4937. V. En tot hoe laat werd er gewerkt?
A Tot het werk strekte, soms tot 10 des avonds.
4938. V. Aan één stuk?
A. Ja Mijnheer, aan een stuk.
4939 V. Van des morgens 8 tot des avonds 10 uur?
A. Soms was het om 9 uur gedaan, maar somtijds werd het ook later dan 10 uur.
4940. V. Een eind in den nacht?
A. Dat kwam heel zelden voor.
4941. V. Doch de gewone tijd van uitscheiden was ....?
A. De tijd was half zeven en het andere was overwerk.
4942. V. Werd er in den regel overgewerkt?
A. In het zomer- en winterseizoen altijd.
4943. V. Werkte men meer dan 3 of 4 dagen per week over?
A Wanneer men de uren samentelt, dan waren het een paar dagen in de week.
4944. V. En gaat gij niet naar huis om te eten?
A. Dat hangt er van af of men veraf of dicht bij den winkel woont.
4945 V. Bracht men u dan van huis het eten?
A. Neen.
4946 V. Kreegt gij dan geen eten?
A. Men nam wat brood mede en daar kreeg men koffie.
4947. V. Voor eigen rekening?
A. Ja; men kon wel koffie van beneden krijgen, maar zooals dat meer gaat, die was niet naar ieders zin.
4948. V. Het bleef dus bij brood en koffie?
A Ja.
4949. V. En werd er altijd gewerkt van 's morgens 8 uur tot 7 of 7½ uur 's avonds?
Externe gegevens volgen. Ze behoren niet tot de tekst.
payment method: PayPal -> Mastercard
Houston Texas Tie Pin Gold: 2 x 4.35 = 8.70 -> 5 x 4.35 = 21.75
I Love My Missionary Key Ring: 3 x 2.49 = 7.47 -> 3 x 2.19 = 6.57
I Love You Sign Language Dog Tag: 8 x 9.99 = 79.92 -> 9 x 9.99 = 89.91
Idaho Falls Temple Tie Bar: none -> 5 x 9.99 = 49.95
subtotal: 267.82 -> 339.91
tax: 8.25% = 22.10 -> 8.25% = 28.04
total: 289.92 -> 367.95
A Als het niet druk was, gingen wij soms om 4½ uur weg. Dat was zeer ongeregeld. In slappe tijden werkten wij van 9-4½.
4950. V. En als het druk was?
A. van 8-9, 9½ uur.
4951. V. Wist gij dit vooruit?
A. Jawel.
4952. V. Werd niet van huis aan het eene of andere meisje in drukke tijden eten bezorgd? Kwam dat niet voor?
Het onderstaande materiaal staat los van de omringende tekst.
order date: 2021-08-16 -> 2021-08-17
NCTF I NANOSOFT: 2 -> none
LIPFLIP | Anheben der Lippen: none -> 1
A. Neen nooit. Men kon daarvoor geen regel houden.
4953. V. En voor de aankomende meisjes was het precies hetzelfde?
A. De groote werksters werkten meestal over. De kleine meisjes gaan vroeger naar huis.
4954. V. Hoe laat?
A. Half vijf of vijf uur.
4955. V. Dus de meisjes waarmede wij hier te doen hebben, van een jaar of 16, waren er van half negen tot half vijf à vijf uren. Bleef het daarbij, werden zij bijv. nooit 's nachts gehouden?
A. Nooit, Mijnheer, zij waren enkel voor hulp overdag.
4956. V. Maar zij naaiden toch mee?
A. Jawel, Mijnheer, maar zij leerden het vak en verdienden ook geld; zoodra zij iets kenden, werden zij betaald.
4957. V. Wat verdienden de aankomende meisjes per uur?
A Vier, vijf tot zes cents, dat maakt f 4 à f 5 per week.
4958 V. Wat verdiendet gij zelf?
A. Toen 14 cent per uur; ik maak thans f 8 in de week. Vroeger was dit f 6.
4960. V. Werktet gij daar met naaimachines?
A. Er was er maar een. De zaak was in ateliers verdeeld. In het mijne waren 14 meisjes.
4963. V. Hoeveel naaimachines waren er bij Hirsch?
A. Drie in het geheel.
4964. V. Die werden eenvoudig met den voet bewogen?
A. Ja.
4965. V. Het was dus niet zooals in de zaak van den heer Van de Waal?
A. Neen, daar wordt gewerkt met stoom.
4966. V. Zijt gij daar wel geweest?
A. Ik heb er gewerkt.
4967. V. Hebt ge het er naar uw zin gehad?
A. Ja, het is eene heel goede inrichting.
4976. V. En werkt gij nu bij den heer Sinkel in hetzelfde vak?
A. Ja.
4977. V. Wat verdient gij?
A. 15 centen per uur.
4978. V. Hoe lang is de werktijd?
A. Nooit later dan tot 9 uren 's avonds.